======== Material for the task

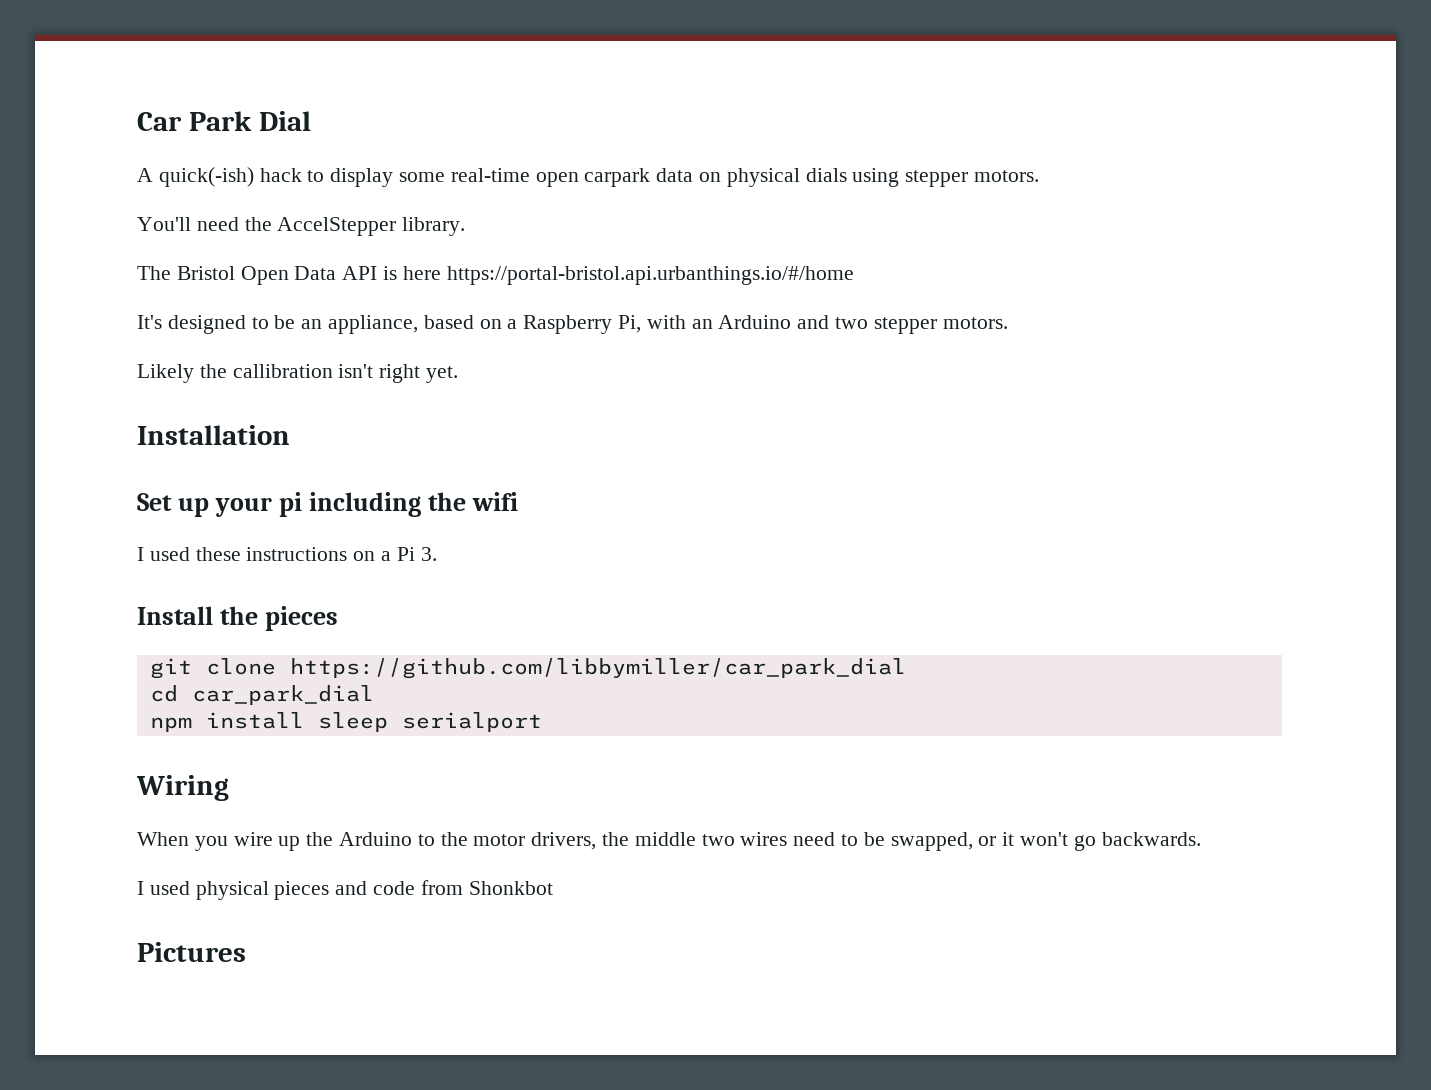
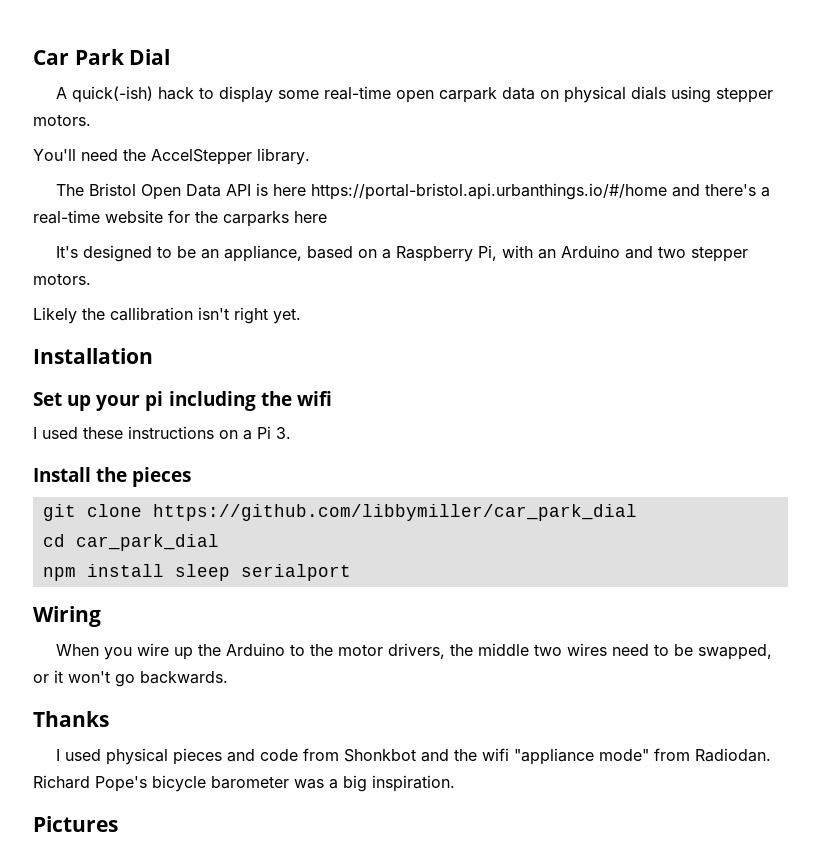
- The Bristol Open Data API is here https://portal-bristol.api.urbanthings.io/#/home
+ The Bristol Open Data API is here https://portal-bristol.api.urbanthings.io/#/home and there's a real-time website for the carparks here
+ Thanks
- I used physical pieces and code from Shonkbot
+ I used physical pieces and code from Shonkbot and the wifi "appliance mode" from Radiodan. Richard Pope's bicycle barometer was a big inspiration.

================
======== Material for the task

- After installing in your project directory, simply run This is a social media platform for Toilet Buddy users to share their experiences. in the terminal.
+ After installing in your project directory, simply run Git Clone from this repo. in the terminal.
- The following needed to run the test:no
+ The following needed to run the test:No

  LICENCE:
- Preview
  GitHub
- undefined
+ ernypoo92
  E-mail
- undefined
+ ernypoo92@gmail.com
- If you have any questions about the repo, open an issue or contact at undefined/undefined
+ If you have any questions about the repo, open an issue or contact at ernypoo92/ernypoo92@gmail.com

================

**What the task asks**:
In the listing above, the lines from the one containing "the carparks here" through the one containing "a big inspiration." must be set down exactly, with no other lines.

**Answer to the exercise**:
+ The Bristol Open Data API is here https://portal-bristol.api.urbanthings.io/#/home and there's a real-time website for the carparks here
+ Thanks
- I used physical pieces and code from Shonkbot
+ I used physical pieces and code from Shonkbot and the wifi "appliance mode" from Radiodan. Richard Pope's bicycle barometer was a big inspiration.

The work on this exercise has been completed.